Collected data
********************

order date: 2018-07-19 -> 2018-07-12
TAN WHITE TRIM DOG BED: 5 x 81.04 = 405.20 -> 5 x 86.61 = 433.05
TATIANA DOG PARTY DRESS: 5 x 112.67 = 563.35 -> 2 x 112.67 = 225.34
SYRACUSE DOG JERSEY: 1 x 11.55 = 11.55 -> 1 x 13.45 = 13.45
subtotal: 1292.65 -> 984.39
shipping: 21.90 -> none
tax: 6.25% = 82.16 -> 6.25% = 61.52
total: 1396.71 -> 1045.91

********************

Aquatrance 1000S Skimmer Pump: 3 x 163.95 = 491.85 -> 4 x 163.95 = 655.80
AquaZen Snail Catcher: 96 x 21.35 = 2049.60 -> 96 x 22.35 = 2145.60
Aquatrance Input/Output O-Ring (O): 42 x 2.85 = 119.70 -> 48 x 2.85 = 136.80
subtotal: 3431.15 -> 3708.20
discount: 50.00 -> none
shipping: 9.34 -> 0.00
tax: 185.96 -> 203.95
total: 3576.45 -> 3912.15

********************

_Task item_
Return a word-for-word copy of the lines above from the one holding "TATIANA DOG PARTY" through the one holding "total: 1396.71 -> 1045.91", with both of them included and nothing besides.

_Answer to the exercise_
TATIANA DOG PARTY DRESS: 5 x 112.67 = 563.35 -> 2 x 112.67 = 225.34
SYRACUSE DOG JERSEY: 1 x 11.55 = 11.55 -> 1 x 13.45 = 13.45
subtotal: 1292.65 -> 984.39
shipping: 21.90 -> none
tax: 6.25% = 82.16 -> 6.25% = 61.52
total: 1396.71 -> 1045.91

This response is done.